Need to rant? Let it out. Anonymous.
Sometimes I feel this fatigue with everyday life. I do feel that I have a good one and I have friends and family who love me, but sometimes I feel like I can’t keep up with the expectations expected of me. I’ve always been the one to do good in school, never get in trouble, and to do well in everything I do. So sometimes, if I do something less than great, it feels like a much bigger failure than it probably should. Trying to be good at my job, good to my family, good in activities I do, while also maintaining a healthy lifestyle, exercising, getting enough rest, staying true to my faith just seems impossible sometimes. It’s there’s always something to do and I feel like I can’t slow down without falling behind. I also feel like I can’t express this because I’m worried it’ll seem like I’m complaining about nothing important while the people around me have real problems that matter. I just feel tired sometimes.

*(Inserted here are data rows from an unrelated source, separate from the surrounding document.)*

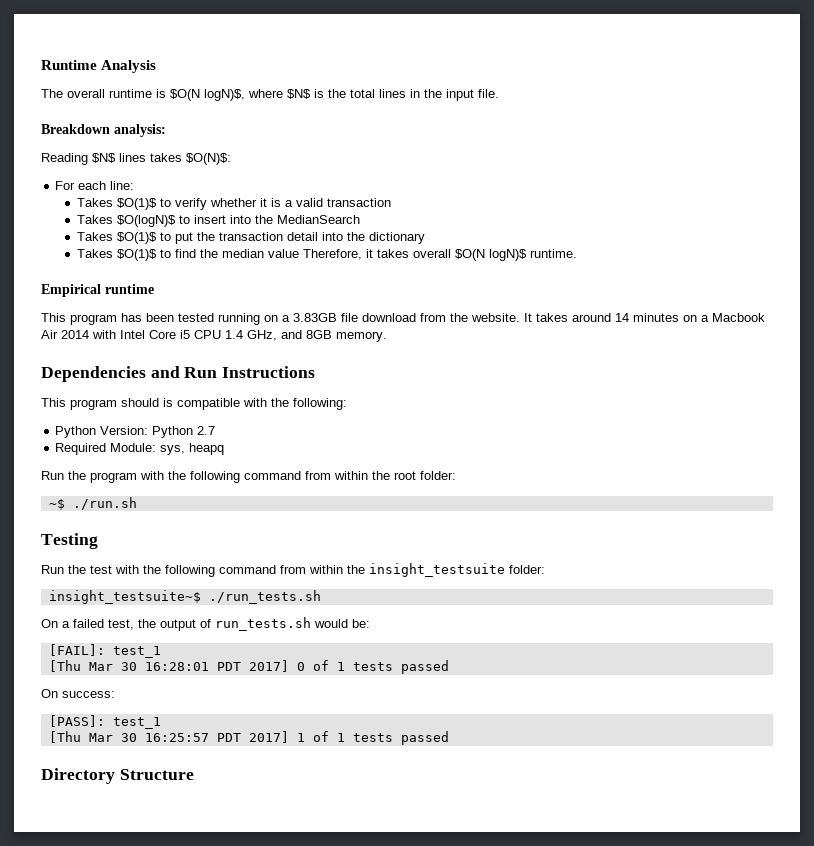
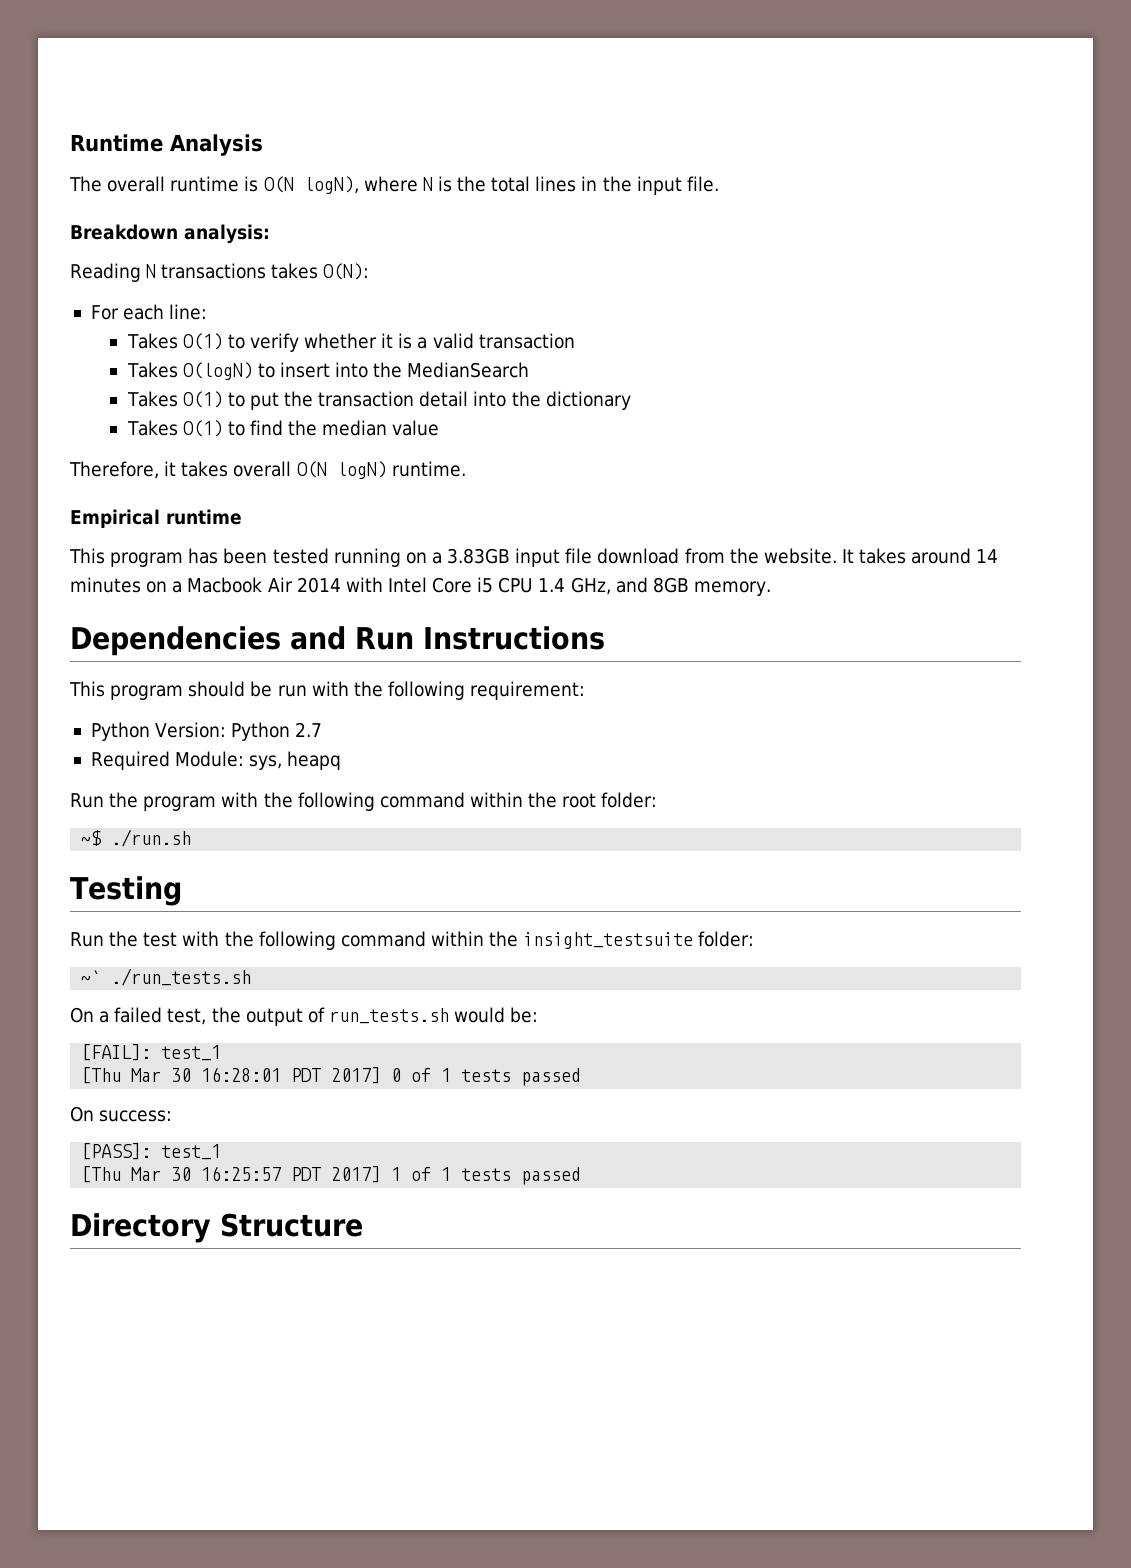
[170,89,311,101] $O(N logN)$, where $N$ -> [263,176,433,194] O(N logN), where N
[92,153,231,165] $N$ lines takes $O(N)$: -> [146,263,370,280] N transactions takes O(N):
[116,198,157,210] $O(1)$ -> [182,333,223,350] O(1)
[116,215,176,227] $O(logN)$ -> [182,362,253,380] O(logN)
[116,232,157,244] $O(1)$ -> [182,391,223,408] O(1)
[116,249,157,261] $O(1)$ -> [182,420,223,437] O(1)
(299, 253) none -> (440, 428) //
[454,249,527,261] $O(N logN)$ -> [296,461,387,479] O(N logN)
(337, 317) none -> [515,548,561,567] input
[163,398,347,410] is compatible with the following: -> [250,681,586,700] be run with the following requirement:
[305,471,331,480] from -> (465, 800) none
[280,565,306,574] from -> (426, 939) none
[48,590,201,604] insight_testsuite~$ -> [81,970,102,984] ~`

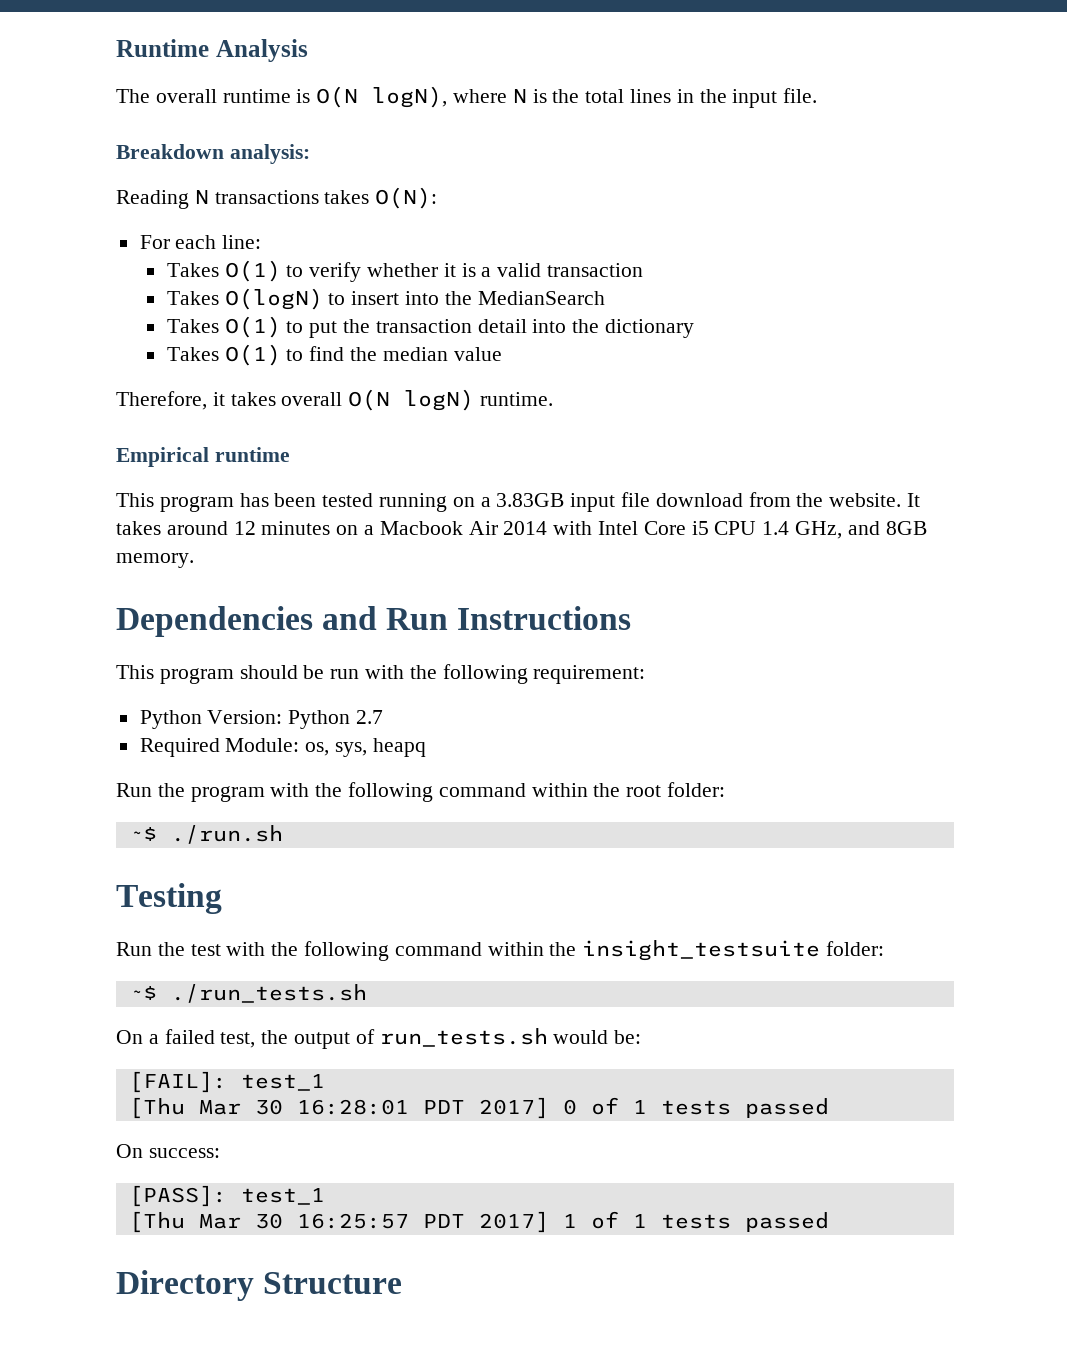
[976,549,999,563] 14 -> [233,521,256,535] 12
(245, 759) none -> [305,742,330,756] os,
[81,970,102,984] ~` -> [128,986,157,1000] ~$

I feel like my struggles don't matter to people and they never will. I wish I was smart, I wish I was skinny, I wish I was lovable, I wish I was a boy, I wish that I could fit in with other people without them looking at me weird, I wish I wasn't such a freak. I wish I was never groomed and assaulted, I wish I didn't feel so alienated from my peers, I wish I could truly relate to the people I surround myself with, I wish my mom and dad would listen to me without making more problems of it, I wish that they would love eachother, I wish I wasn't so uncomfortable around my dad, I wish that people would feel more sorry for me but I also wish I didn't seek out others pity, I wish I could be in the relationship I want but I'm not worth that kind of effort and time. I wish I didn't contemplate killing myself every other day because my existence is so useless, I'm mediocre at my hobbies and I don't amount to anything and I genuinely just want to put myself down because everything is horrible
I feel like being fat and trans just lowk makes me 10x more unlikable to other people, I could pass well if I wasn't fat/"curvy", I'm treated like a lesser woman more than I'm treated as a man and feminized by everyone I know for my features such as large breasts, waist curve and little to no body hair. It's upsetting having an eating disorder but not one that's serious enough for people to care for your well being. When you skip meals it's just you being healthy but when a small person skips meals their in need of protection. At what point do I need to keep starving for it to matter to people. and I feel like my boyfriend doesn't actually like me either. that or it's just dysphoria/dysmorphia talking. I always feel like a fat, foreign monster in the presence of others and I fear I will never belong for the rest of my life no matter if I lose weight or medically transition. Even if I did I feel like my past would just continue to haunt me and in my head I'll always be weird and ugly
My friend is upset at me because of what happened last week when she found this bird that had fallen out of its nest. Just a week ago, her boyfriend found it and they both had gone to me for advice because I have birds of my own. Now I tried to tell them, that I have minimal knowledge on the topic and I am NOT an expert. But I told them the run down, find the nest. If they can't, make one with warmth and then get food. As a result of me stressing out over this, I had only slept 4 hours to help them out. The whole day they had sent non-stop videos and questions. So I told them what I would do, go to a pet shop/vet and ask for help there. They did neither, and then around 8 PM my friend asks where to buy food and all the shops are closed. At this point I'm overwhelmed because they had told me multiple times that day they wanted me to take it in and take care of it.